Automatic: Kafka's consumer will periodically commit the offset of messages that have been successfully returned by the poll() method, without the need for the application to explicitly ask for a commit. The frequency of this automatic commit is governed by the auto.commit.interval.ms setting.
Asynchronous: The commits are sent to the broker in the background, without blocking the consumer's processing. Asynchronous commits are generally faster because they don't wait for a response from the broker.

However, while this approach offers good performance, it may lead to at-least-once processing semantics. In the event of failures, some messages might be reprocessed since the commit might not have reached the broker before the failure occurred. For use cases that require exactly-once semantics, synchronous commits or manual offset management might be more appropriate.

Synchronous vs. Asynchronous Commit:

Synchronous Commit: The consumer sends a commit request and waits for the broker's acknowledgment. Only after receiving this acknowledgment does the consumer proceed to read more messages. This approach is safer but can be slower.
Asynchronous Commit: The consumer sends a commit request and immediately proceeds to read more messages without waiting for an acknowledgment from the broker. This approach is faster but carries a risk of data being re-read if the commit fails.

Diagram for Asynchronous Commit:

Consumer                  Kafka Broker
  |                           |
  | --- Read Msg (Offset 5)-->|
  | <---------Msg Received ---|
  |                           |
  | --- Async Commit 5 ------->|
  |                           |
  | --- Read Msg (Offset 6)-->|  (Before acknowledgment for Offset 5 commit is received)
  | <---------Msg Received ---|
  |                           |
  | <------ Ack Commit 5 ------|  (Ack received after the next message is read)
  |                           |

In the above diagram, after reading the message with offset 5, the consumer immediately sends an asynchronous commit for that offset and proceeds to read the next message without waiting for an acknowledgment. The acknowledgment for the Offset 5 commit comes back to the consumer after it has already started reading the next message (with Offset 6). This demonstrates the asynchronous nature of the commit process.

With asynchronous commits, there's a chance that even though the consumer has read and processed a message, if the commit fails and the consumer restarts, it might read the same message again.

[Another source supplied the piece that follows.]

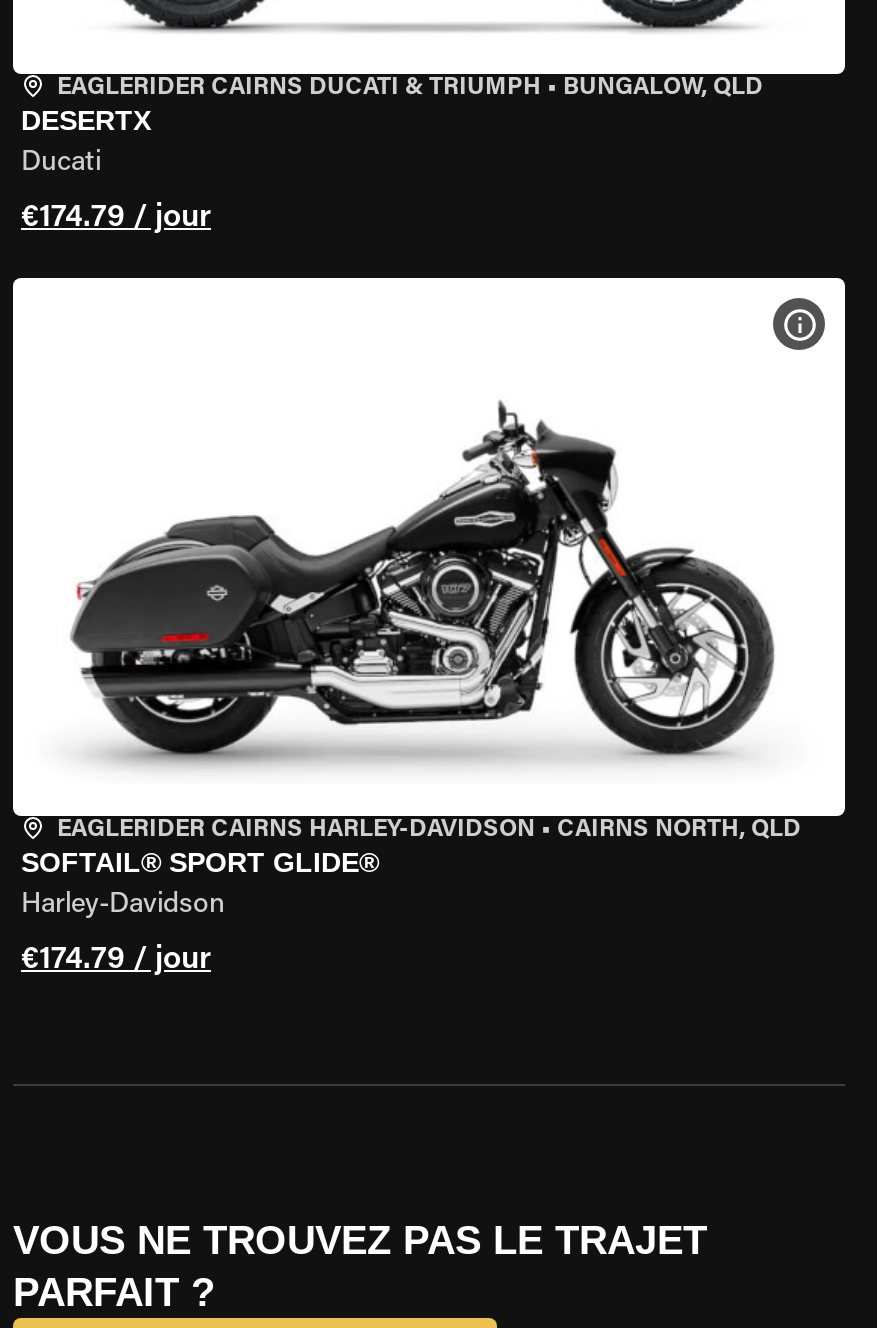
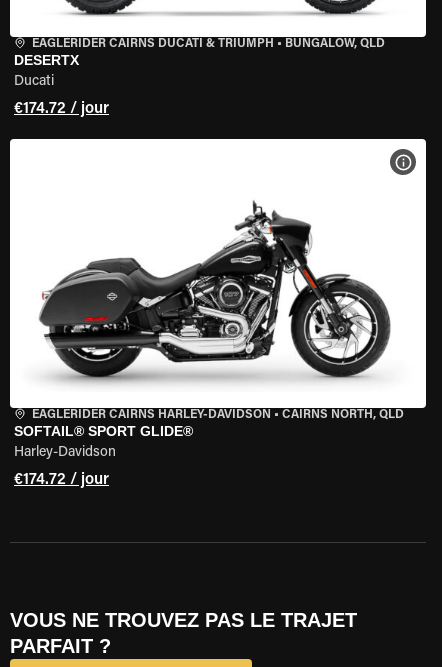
- €174.79 / jour
+ €174.72 / jour

- €174.79 / jour
+ €174.72 / jour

Diagram for Synchronous Commit:

Here's the contrasted diagram showing the synchronous commit process:

Consumer                  Kafka Broker
  |                           |
  | --- Read Msg (Offset 5)-->|
  | <---------Msg Received ---|
  |                           |
  | --- Sync Commit 5 ------->|
  |                           |
  | <------ Ack Commit 5 -----|  (Consumer waits for this acknowledgment)
  |                           |
  | --- Read Msg (Offset 6)-->|  (Reading next message only after acknowledgment is received)
  | <---------Msg Received ---|
  |                           |

In the synchronous commit diagram, you can observe that the consumer reads the message with Offset 5 and commits it. It then waits for the acknowledgment of the commit before proceeding to read the next message (Offset 6). This waiting period ensures that the commit was successful, but can lead to slower message consumption compared to asynchronous commits.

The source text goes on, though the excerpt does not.